The problem ▸
In the entries below, find the line with "- Figure 2. Reconstructed multi-interleave (N=4)" and the line with "- Top row, from". Return those two lines and all lines between them, exactly.

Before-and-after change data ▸
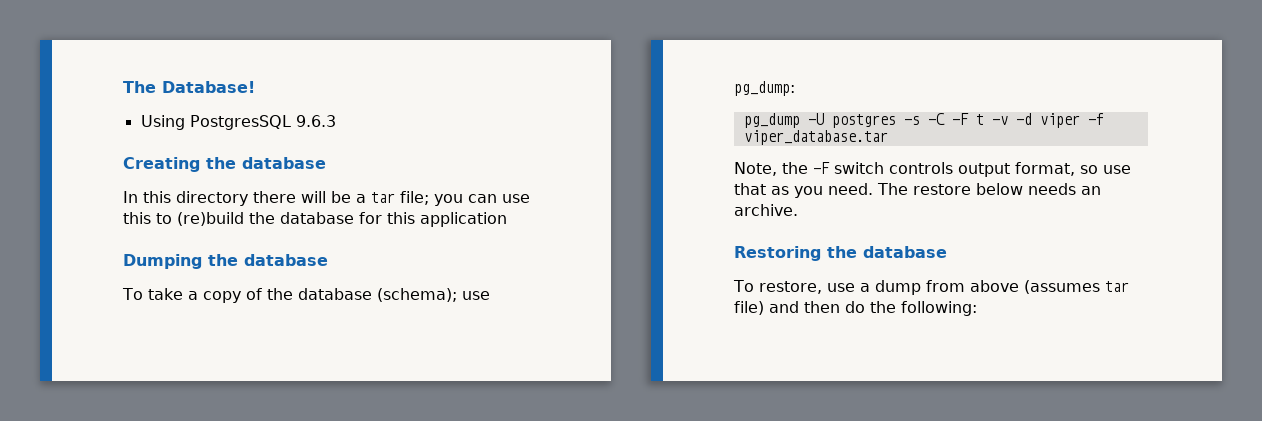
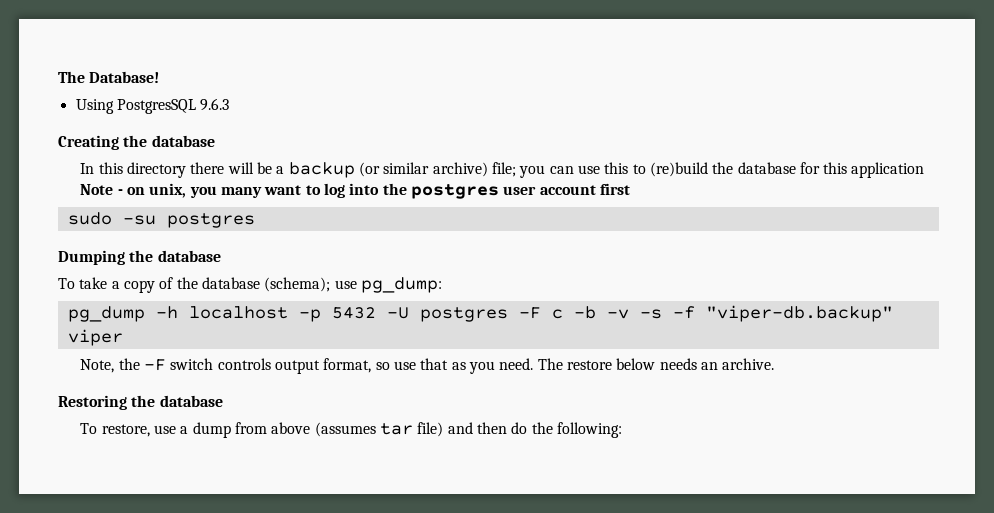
- In this directory there will be a tar file; you can use this to (re)build the database for this application
+ In this directory there will be a backup (or similar archive) file; you can use this to (re)build the database for this application
+ Note - on unix, you many want to log into the postgres user account first
+ sudo -su postgres
- pg_dump -U postgres -s -C -F t -v -d viper -f viper_database.tar
+ pg_dump -h localhost -p 5432 -U postgres -F c -b -v -s -f "viper-db.backup" viper

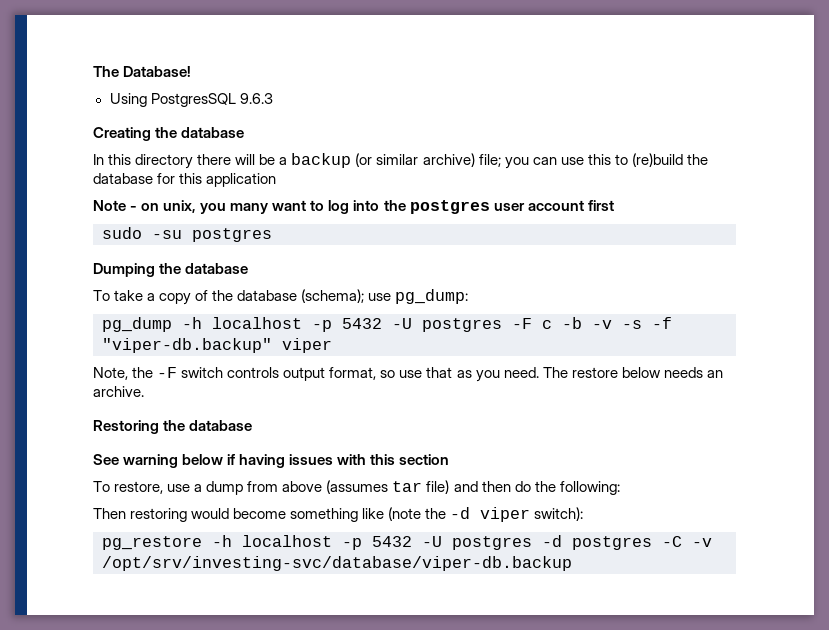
+ See warning below if having issues with this section
+ Then restoring would become something like (note the -d viper switch):
+ pg_restore -h localhost -p 5432 -U postgres -d postgres -C -v /opt/srv/investing-svc/database/viper-db.backup

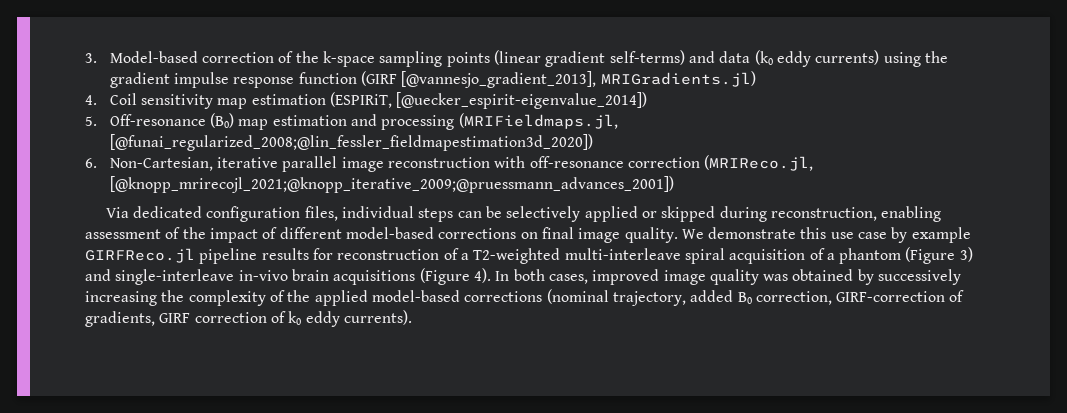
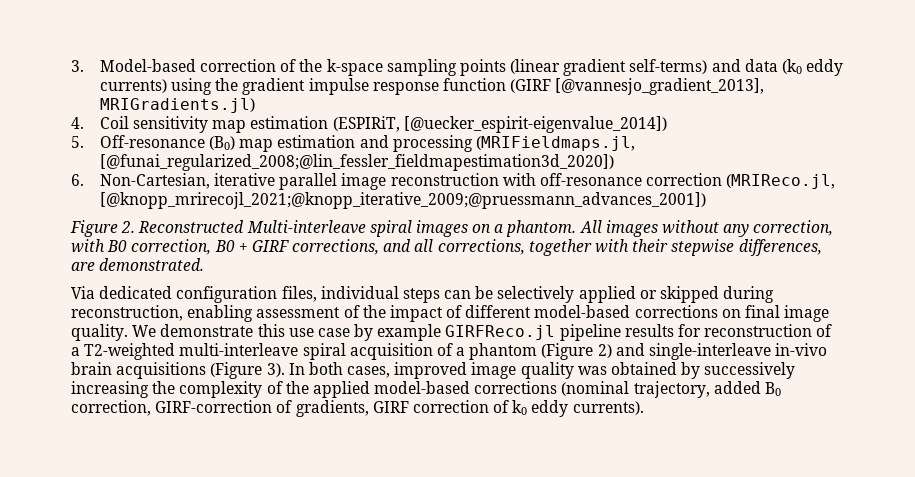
+ Figure 2. Reconstructed Multi-interleave spiral images on a phantom. All images without any correction, with B0 correction, B0 + GIRF corrections, and all corrections, together with their stepwise differences, are demonstrated.
- We demonstrate this use case by example GIRFReco.jl pipeline results for reconstruction of a T2-weighted multi-interleave spiral acquisition of a phantom (Figure 3) and single-interleave in-vivo brain acquisitions (Figure 4).
+ We demonstrate this use case by example GIRFReco.jl pipeline results for reconstruction of a T2-weighted multi-interleave spiral acquisition of a phantom (Figure 2) and single-interleave in-vivo brain acquisitions (Figure 3).

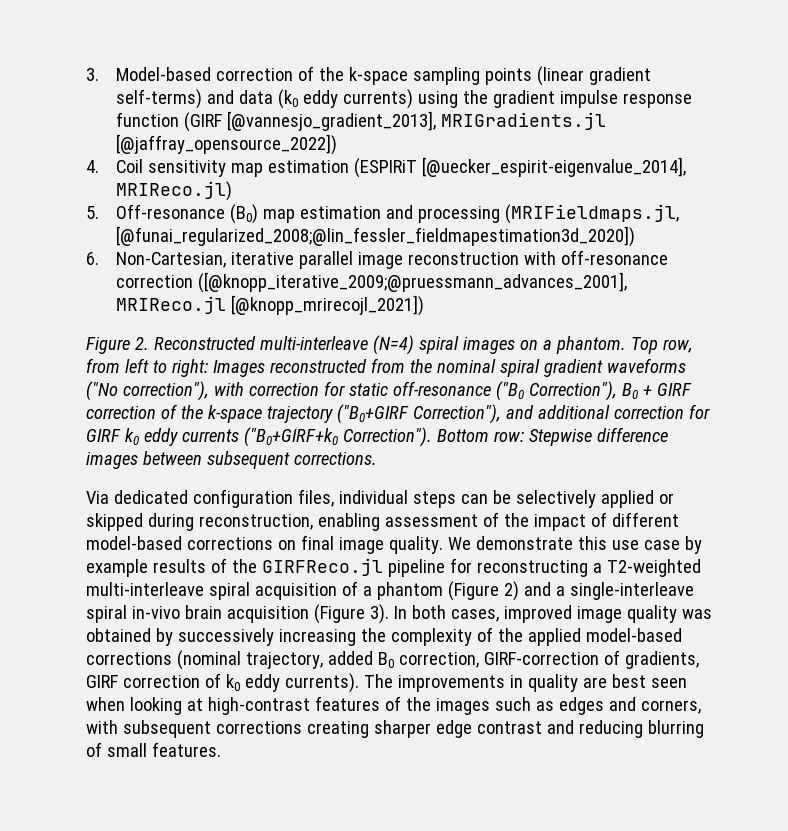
- 3. Model-based correction of the k-space sampling points (linear gradient self-terms) and data (k0 eddy currents) using the gradient impulse response function (GIRF [@vannesjo_gradient_2013], MRIGradients.jl)
+ 3. Model-based correction of the k-space sampling points (linear gradient self-terms) and data (k0 eddy currents) using the gradient impulse response function (GIRF [@vannesjo_gradient_2013], MRIGradients.jl [@jaffray_opensource_2022])
- 4. Coil sensitivity map estimation (ESPIRiT, [@uecker_espirit-eigenvalue_2014])
+ 4. Coil sensitivity map estimation (ESPIRiT [@uecker_espirit-eigenvalue_2014], MRIReco.jl)
- 6. Non-Cartesian, iterative parallel image reconstruction with off-resonance correction (MRIReco.jl, [@knopp_mrirecojl_2021;@knopp_iterative_2009;@pruessmann_advances_2001])
+ 6. Non-Cartesian, iterative parallel image reconstruction with off-resonance correction ([@knopp_iterative_2009;@pruessmann_advances_2001], MRIReco.jl [@knopp_mrirecojl_2021])
- Figure 2. Reconstructed Multi-interleave spiral images on a phantom.
+ Figure 2. Reconstructed multi-interleave (N=4) spiral images on a phantom.
- All images without any correction, with B0 correction, B0 + GIRF corrections, and all corrections, together with their stepwise differences, are demonstrated.
+ Top row, from left to right: Images reconstructed from the nominal spiral gradient waveforms ("No correction"), with correction for static off-resonance ("B0 Correction"), B0 + GIRF correction of the k-space trajectory ("B0+GIRF Correction"), and additional correction for GIRF k0 eddy currents ("B0+GIRF+k0 Correction"). Bottom row: Stepwise difference images between subsequent corrections.
- We demonstrate this use case by example GIRFReco.jl pipeline results for reconstruction of a T2-weighted multi-interleave spiral acquisition of a phantom (Figure 2) and single-interleave in-vivo brain acquisitions (Figure 3).
+ We demonstrate this use case by example results of the GIRFReco.jl pipeline for reconstructing a T2-weighted multi-interleave spiral acquisition of a phantom (Figure 2) and a single-interleave spiral in-vivo brain acquisition (Figure 3).
+ The improvements in quality are best seen when looking at high-contrast features of the images such as edges and corners, with subsequent corrections creating sharper edge contrast and reducing blurring of small features.

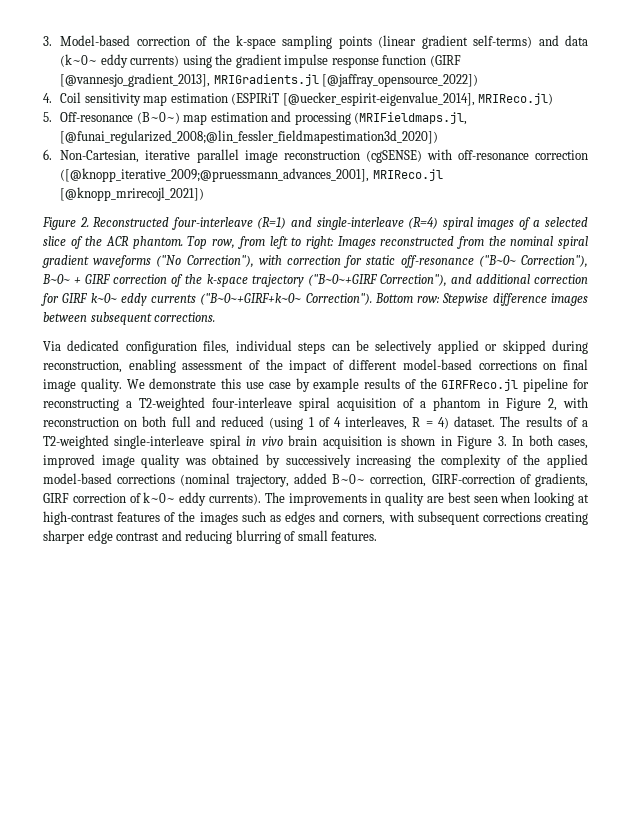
- 3. Model-based correction of the k-space sampling points (linear gradient self-terms) and data (k0 eddy currents) using the gradient impulse response function (GIRF [@vannesjo_gradient_2013], MRIGradients.jl [@jaffray_opensource_2022])
+ 3. Model-based correction of the k-space sampling points (linear gradient self-terms) and data (k~0~ eddy currents) using the gradient impulse response function (GIRF [@vannesjo_gradient_2013], MRIGradients.jl [@jaffray_opensource_2022])
- 5. Off-resonance (B0) map estimation and processing (MRIFieldmaps.jl, [@funai_regularized_2008;@lin_fessler_fieldmapestimation3d_2020])
+ 5. Off-resonance (B~0~) map estimation and processing (MRIFieldmaps.jl, [@funai_regularized_2008;@lin_fessler_fieldmapestimation3d_2020])
- 6. Non-Cartesian, iterative parallel image reconstruction with off-resonance correction ([@knopp_iterative_2009;@pruessmann_advances_2001], MRIReco.jl [@knopp_mrirecojl_2021])
+ 6. Non-Cartesian, iterative parallel image reconstruction (cgSENSE) with off-resonance correction ([@knopp_iterative_2009;@pruessmann_advances_2001], MRIReco.jl [@knopp_mrirecojl_2021])
- Figure 2. Reconstructed multi-interleave (N=4) spiral images on a phantom.
+ Figure 2. Reconstructed four-interleave (R=1) and single-interleave (R=4) spiral images of a selected slice of the ACR phantom.
- Top row, from left to right: Images reconstructed from the nominal spiral gradient waveforms ("No correction"), with correction for static off-resonance ("B0 Correction"), B0 + GIRF correction of the k-space trajectory ("B0+GIRF Correction"), and additional correction for GIRF k0 eddy currents ("B0+GIRF+k0 Correction").
+ Top row, from left to right: Images reconstructed from the nominal spiral gradient waveforms ("No Correction"), with correction for static off-resonance ("B~0~ Correction"), B~0~ + GIRF correction of the k-space trajectory ("B~0~+GIRF Correction"), and additional correction for GIRF k~0~ eddy currents ("B~0~+GIRF+k~0~ Correction").
- We demonstrate this use case by example results of the GIRFReco.jl pipeline for reconstructing a T2-weighted multi-interleave spiral acquisition of a phantom (Figure 2) and a single-interleave spiral in-vivo brain acquisition (Figure 3). In both cases, improved image quality was obtained by successively increasing the complexity of the applied model-based corrections (nominal trajectory, added B0 correction, GIRF-correction of gradients, GIRF correction of k0 eddy currents).
+ We demonstrate this use case by example results of the GIRFReco.jl pipeline for reconstructing a T2-weighted four-interleave spiral acquisition of a phantom in Figure 2, with reconstruction on both full and reduced (using 1 of 4 interleaves, R = 4) dataset. The results of a T2-weighted single-interleave spiral in vivo brain acquisition is shown in Figure 3. In both cases, improved image quality was obtained by successively increasing the complexity of the applied model-based corrections (nominal trajectory, added B~0~ correction, GIRF-correction of gradients, GIRF correction of k~0~ eddy currents).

The completed task ▸
- Figure 2. Reconstructed multi-interleave (N=4) spiral images on a phantom.
+ Figure 2. Reconstructed four-interleave (R=1) and single-interleave (R=4) spiral images of a selected slice of the ACR phantom.
- Top row, from left to right: Images reconstructed from the nominal spiral gradient waveforms ("No correction"), with correction for static off-resonance ("B0 Correction"), B0 + GIRF correction of the k-space trajectory ("B0+GIRF Correction"), and additional correction for GIRF k0 eddy currents ("B0+GIRF+k0 Correction").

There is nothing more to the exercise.